Task directions: Please make an exact transcription of the records, keeping the pictures out of it.

Saved entries
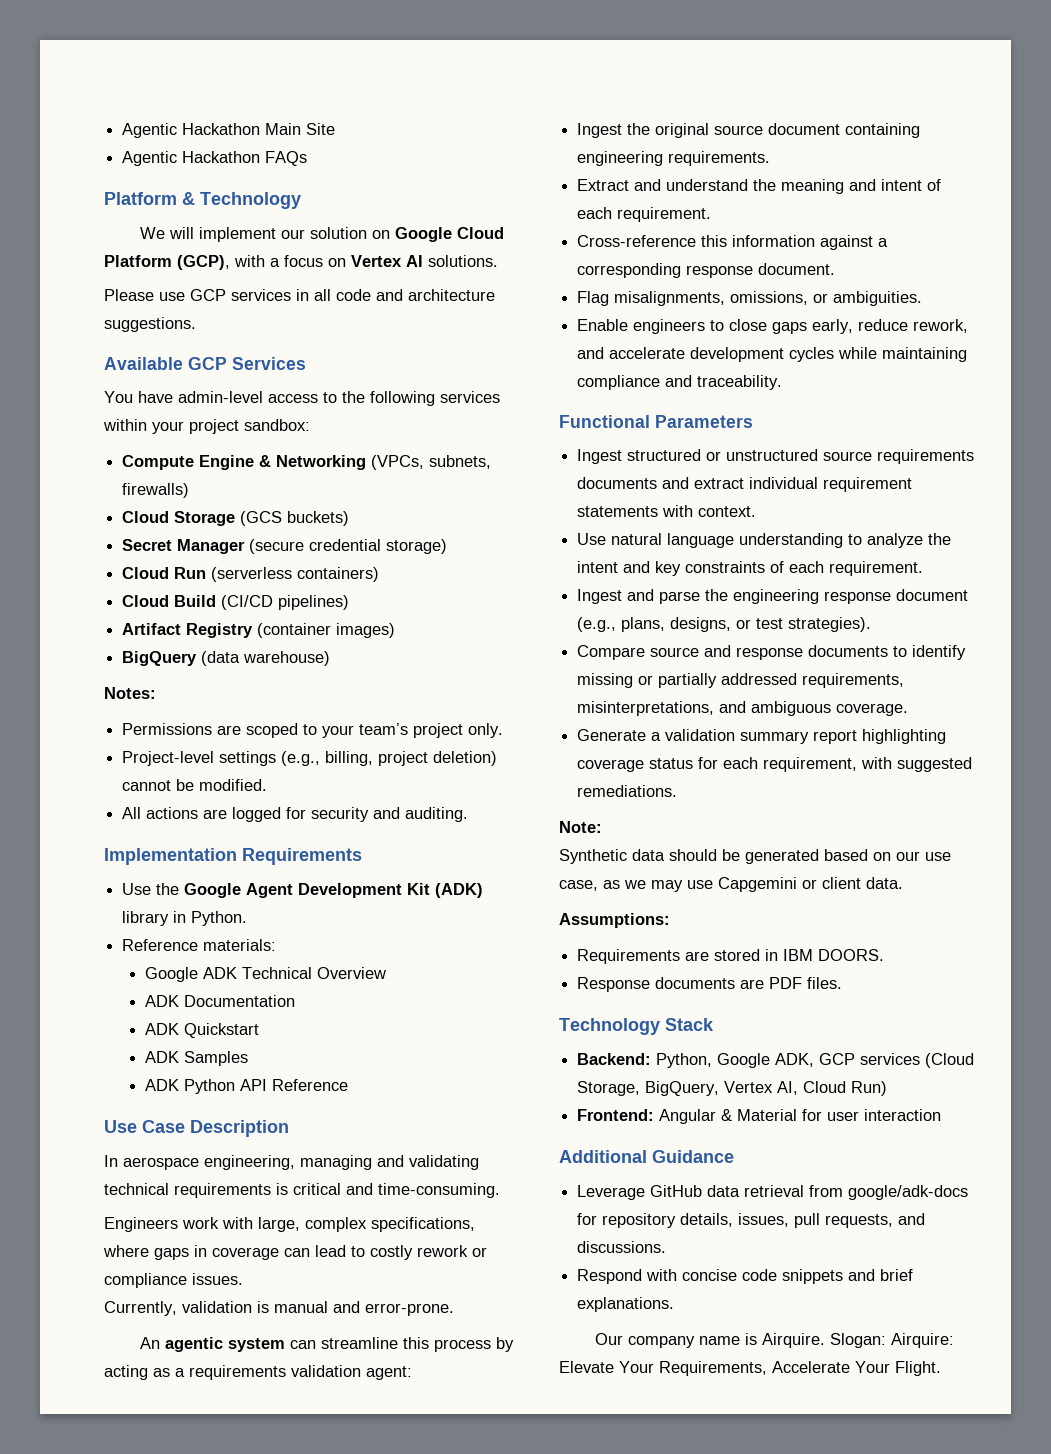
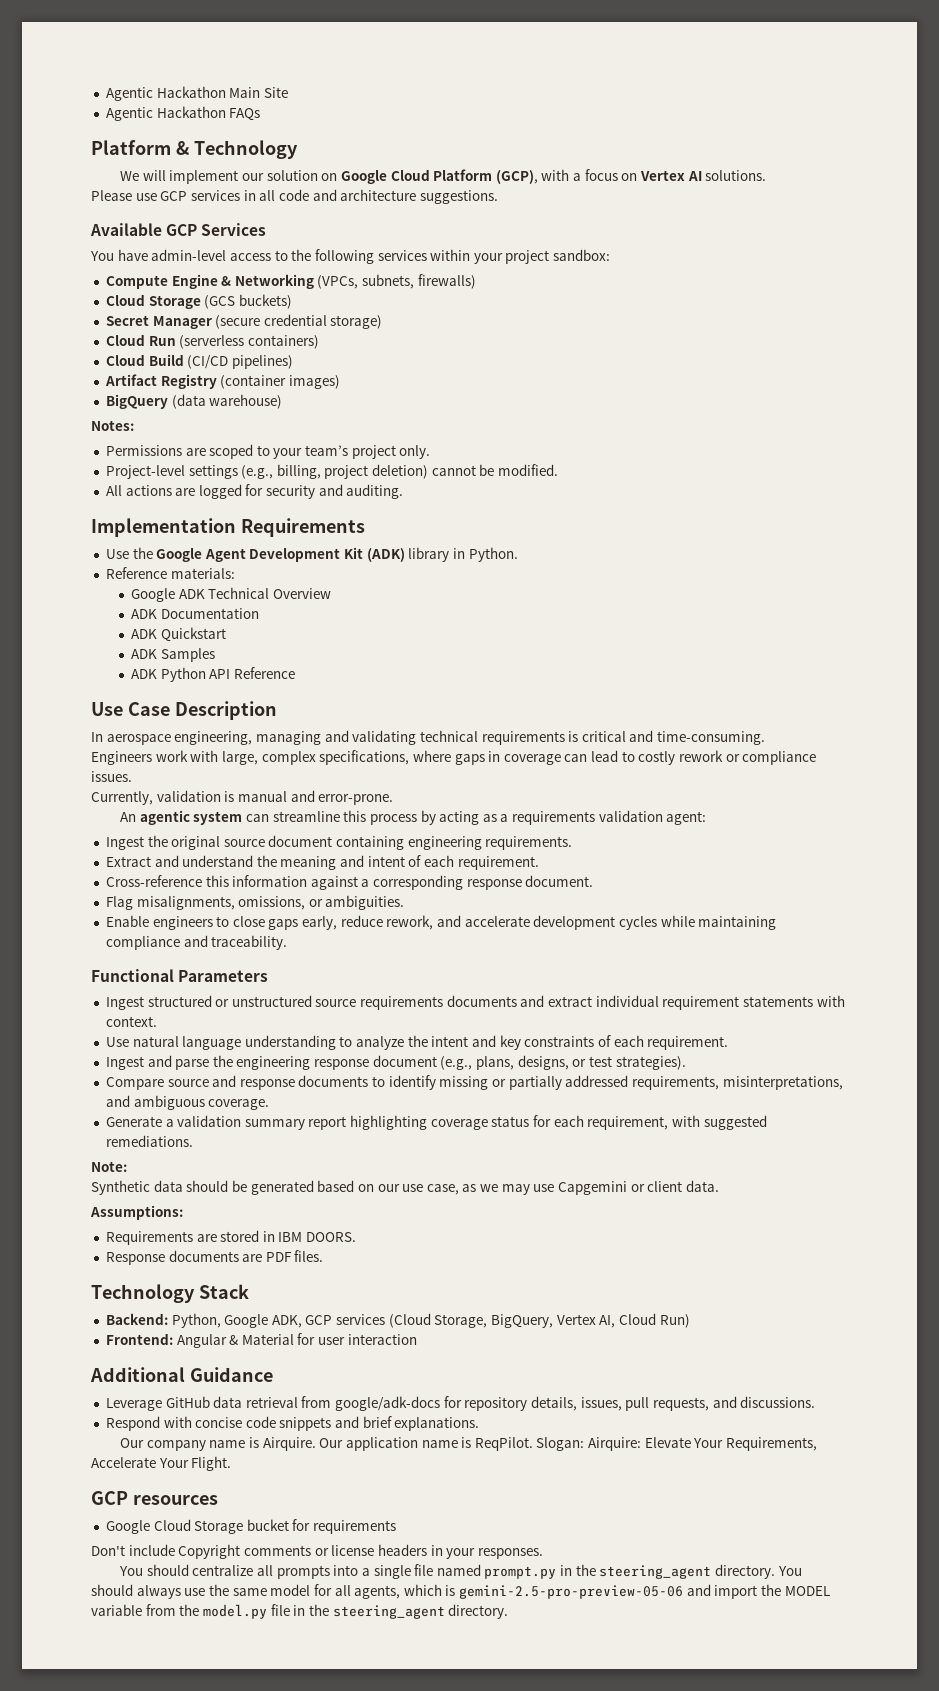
+ Our application name is ReqPilot.
+ GCP resources
+ Google Cloud Storage bucket for requirements
+ Don't include Copyright comments or license headers in your responses.
+ You should centralize all prompts into a single file named prompt.py in the steering_agent directory. You should always use the same model for all agents, which is gemini-2.5-pro-preview-05-06 and import the MODEL variable from the model.py file in the steering_agent directory.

Your response:
+ Our application name is ReqPilot.
+ GCP resources
+ Google Cloud Storage bucket for requirements
+ Don't include Copyright comments or license headers in your responses.
+ You should centralize all prompts into a single file named prompt.py in the steering_agent directory. You should always use the same model for all agents, which is gemini-2.5-pro-preview-05-06 and import the MODEL variable from the model.py file in the steering_agent directory.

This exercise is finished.